What is expected: Beginning with the line that holds "subtotal: 1659.61 -> 1791.81", set down each line of the data below through the very last, exactly as given, and nothing beyond that.

[Collected data entries]
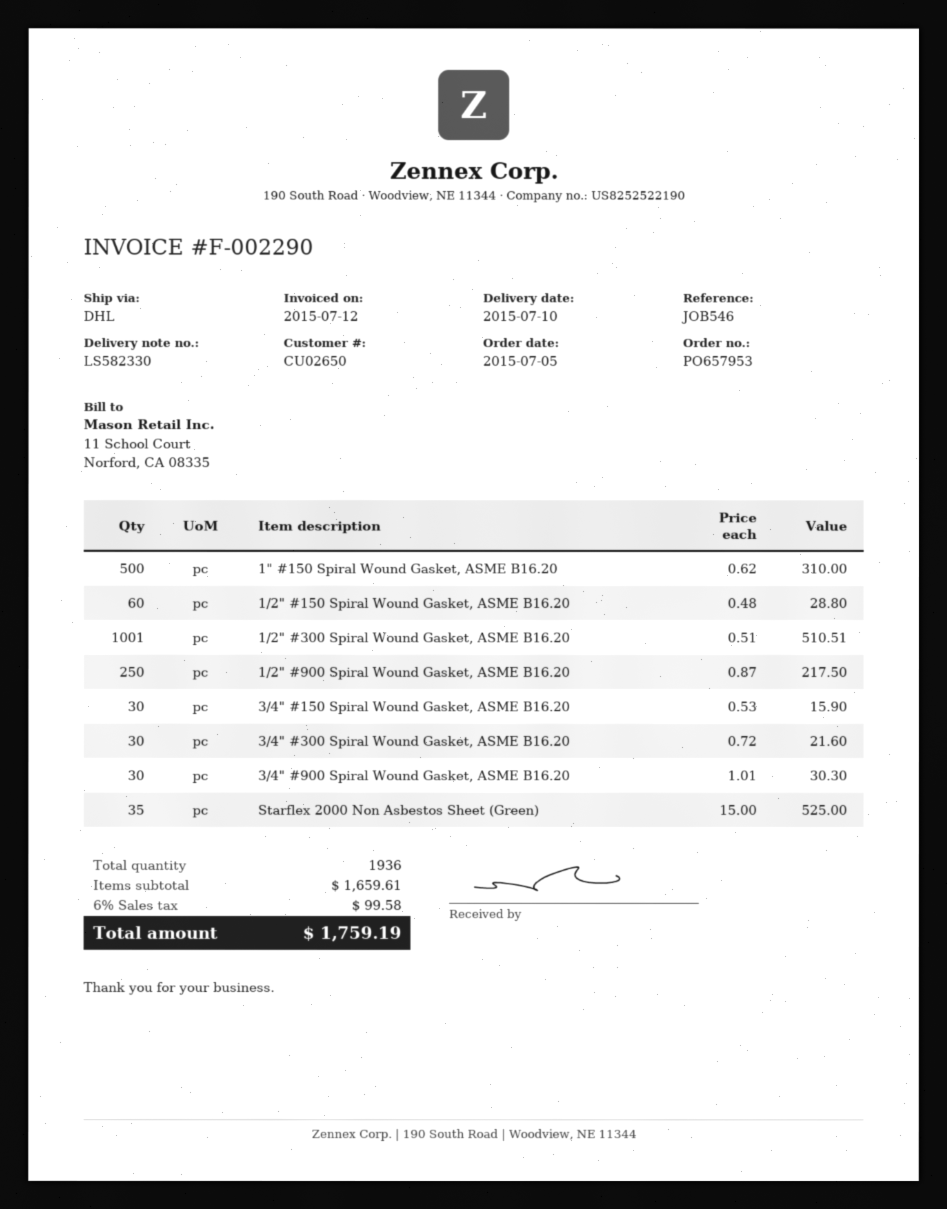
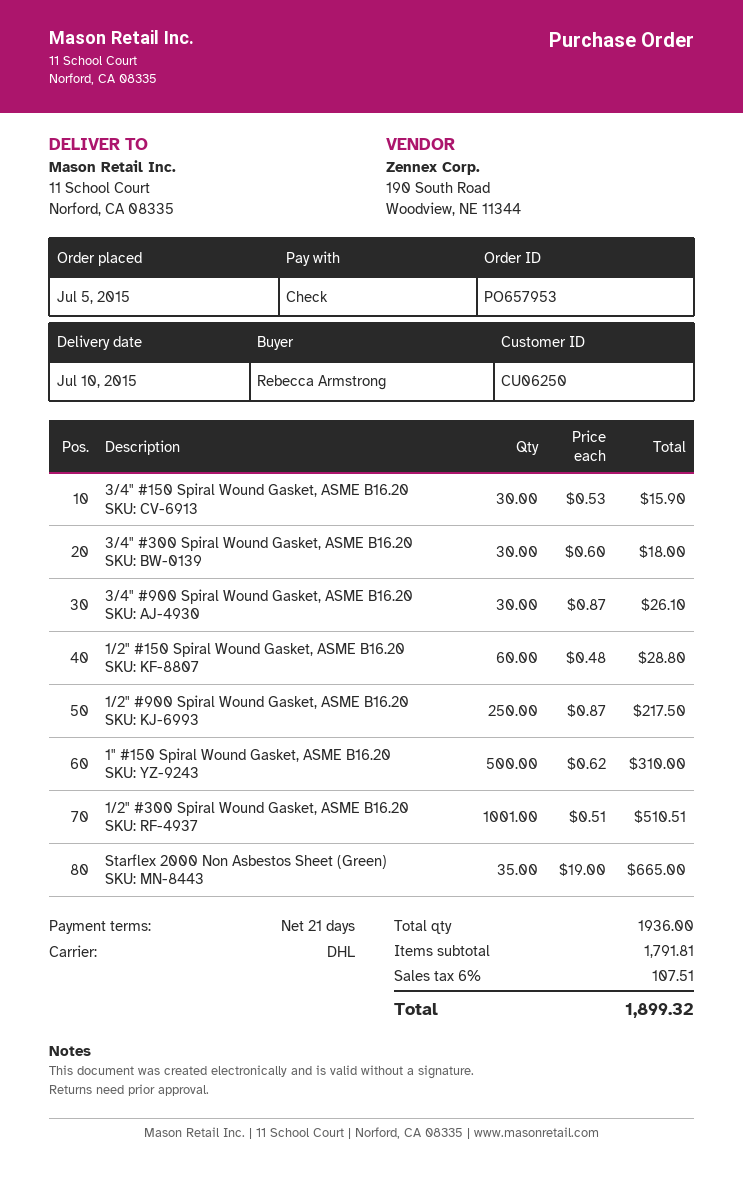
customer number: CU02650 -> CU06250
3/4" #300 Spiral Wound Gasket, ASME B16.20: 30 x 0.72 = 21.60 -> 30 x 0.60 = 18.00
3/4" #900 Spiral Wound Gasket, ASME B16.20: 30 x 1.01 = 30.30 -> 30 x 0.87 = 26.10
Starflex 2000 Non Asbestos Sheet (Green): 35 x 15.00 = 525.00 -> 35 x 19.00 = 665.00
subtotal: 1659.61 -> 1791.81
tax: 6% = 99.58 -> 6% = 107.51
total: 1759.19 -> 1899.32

Exercise solution:
subtotal: 1659.61 -> 1791.81
tax: 6% = 99.58 -> 6% = 107.51
total: 1759.19 -> 1899.32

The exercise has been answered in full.